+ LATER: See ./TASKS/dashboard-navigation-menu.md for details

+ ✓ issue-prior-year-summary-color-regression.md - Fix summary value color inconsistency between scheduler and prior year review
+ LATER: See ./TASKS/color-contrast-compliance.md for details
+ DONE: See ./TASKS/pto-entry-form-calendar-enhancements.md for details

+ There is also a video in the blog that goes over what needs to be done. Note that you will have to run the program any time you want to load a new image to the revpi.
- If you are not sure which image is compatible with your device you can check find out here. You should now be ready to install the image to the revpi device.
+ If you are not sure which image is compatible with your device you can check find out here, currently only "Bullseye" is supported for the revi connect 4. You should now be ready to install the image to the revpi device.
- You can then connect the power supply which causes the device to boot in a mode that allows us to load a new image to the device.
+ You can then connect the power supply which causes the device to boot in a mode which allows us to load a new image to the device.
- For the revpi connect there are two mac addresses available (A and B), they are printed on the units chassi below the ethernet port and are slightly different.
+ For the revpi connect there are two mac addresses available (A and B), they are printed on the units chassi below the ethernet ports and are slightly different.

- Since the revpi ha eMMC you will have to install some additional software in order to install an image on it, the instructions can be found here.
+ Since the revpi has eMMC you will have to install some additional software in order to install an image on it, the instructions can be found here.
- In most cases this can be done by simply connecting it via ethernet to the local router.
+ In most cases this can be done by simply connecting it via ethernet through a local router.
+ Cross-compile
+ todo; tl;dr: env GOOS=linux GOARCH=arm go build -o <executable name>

- - -

→ **EXERCISE REQUIREMENTS**
From the data above, pick out each line containing "TASKS" and copy it.

→ **ANSWER TO THIS PROBLEM**
+ LATER: See ./TASKS/dashboard-navigation-menu.md for details
+ LATER: See ./TASKS/color-contrast-compliance.md for details
+ DONE: See ./TASKS/pto-entry-form-calendar-enhancements.md for details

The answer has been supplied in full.